Er hatte bei diesen beiden kurzen Antworten in den Garten hinausgeblickt. Sherriff beobachtete ihn einen Augenblick, öffnete die Lippen, als wollte er reden, schloß sie wieder, seufzte und nahm von dem Tische neben sich das Bild, das am gestrigen Tage zu der Entdeckung geführt hatte.

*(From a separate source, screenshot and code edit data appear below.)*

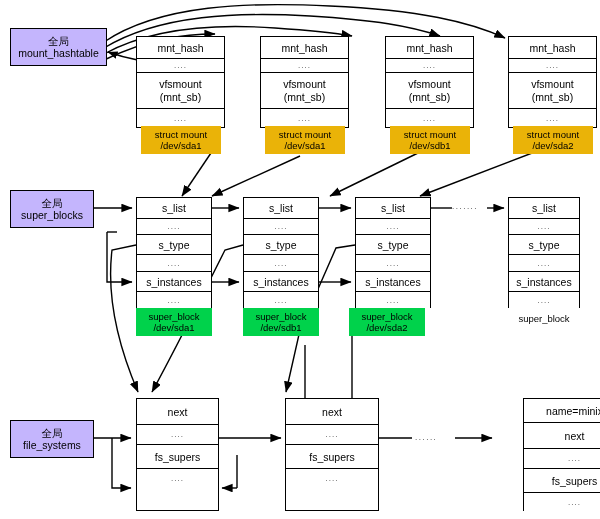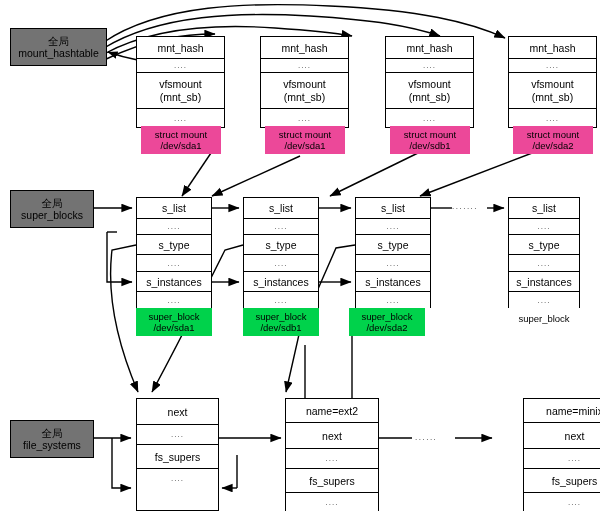--- a/index.html
+++ b/index.html
@@ -7,7 +7,7 @@
        font-family:"Liberation Sans","DejaVu Sans",sans-serif;color:#000;}
   #canvas{position:absolute;left:0;top:0;width:600px;height:519px;}
   svg.wires{position:absolute;left:0;top:0;width:600px;height:519px;pointer-events:none;}
-  .gbox{position:absolute;border:1.5px solid #000;background:#737373;
+  .gbox{position:absolute;border:1.5px solid #000;background:#c4b5fd;
         display:flex;flex-direction:column;align-items:center;justify-content:center;
         font-size:10.5px;line-height:12.5px;text-align:center;z-index:5;}
   .gbox span{display:block;white-space:nowrap;}

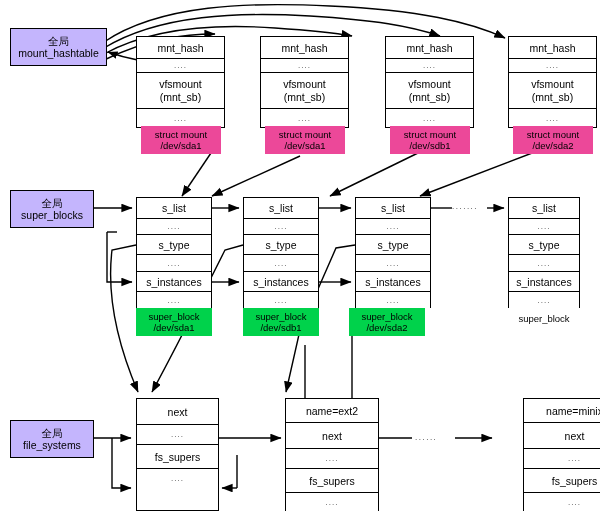--- a/index.html
+++ b/index.html
@@ -21,7 +21,7 @@
        display:flex;flex-direction:column;align-items:center;justify-content:center;
        box-sizing:border-box;}
   .tag span{display:block;white-space:nowrap;}
-  .tag.orange{background:#ec4899;color:#000;}
+  .tag.orange{background:#eab308;color:#000;}
   .tag.green{background:#00D24B;color:#000;}
   .tag.plain{background:transparent;color:#000;}
   .ell{position:absolute;font-size:8px;letter-spacing:1.5px;color:#222;z-index:6;}

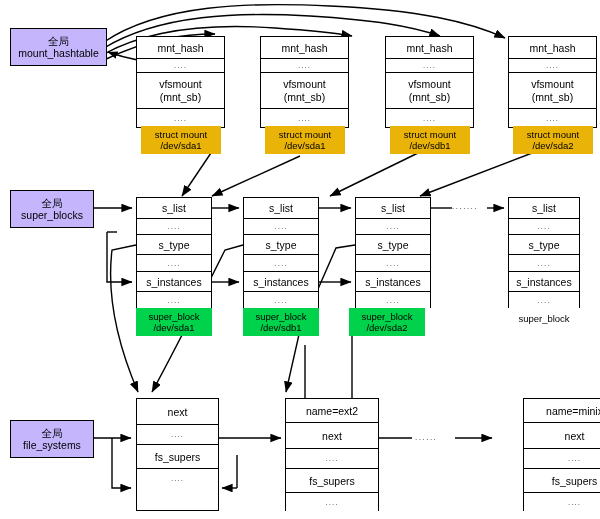--- a/index.html
+++ b/index.html
@@ -228,7 +228,6 @@
   </div>
 
   <div class="struct" style="left:285px;top:398px;width:94px;height:113px;">
-    <div class="cell" style="height:24px">name=ext2</div>
     <div class="cell" style="height:26px">next</div>
     <div class="cell dots" style="height:20px">....</div>
     <div class="cell" style="height:24px">fs_supers</div>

»Dies ist hergestellt worden, als sie ein junges Mädchen war,« sprach er. »Vor acht Jahren ist sie mindestens eine altere Frau gewesen. Trotzdem muß sie sich sehr wenig verändert haben, da Sie das Bild sofort erkannten.«

»Sie hatte sich ganz und gar verändert,« antwortete Leath, ohne sich umzuwenden. »Hätte ich nur die Erinnerung an meine Mutter, wie ich sie gekannt, gehabt, so würde ich jenes Bild nie erkannt haben. Aber ich besitze ein ebensolches, das natürlich aus derselben Zeit stammt. Ich weiß noch, daß ich es mitunter ansah und sie anschaute und mich verwundert fragte, ob die beiden Gesichter wirklich einer und derselben Frau gehören könnten.«

»Die Veränderung war so groß?« fragte der andere in schmerzlichem Tone. Er legte die Hand über die Augen. »Die Jahre sind unerbittlich,« meinte er dann sanft.

»Die Jahre tun viel, aber sie tun nicht alles,« antwortete Leath finster, noch immer, ohne sich zu regen. »Kummer, Gram, Armut sind noch grausamer.«

»War das ihr Los?« Die erhobene Hand verdeckte einen Ausdruck tiefen Schmerzes auf dem schönen alten Gesicht.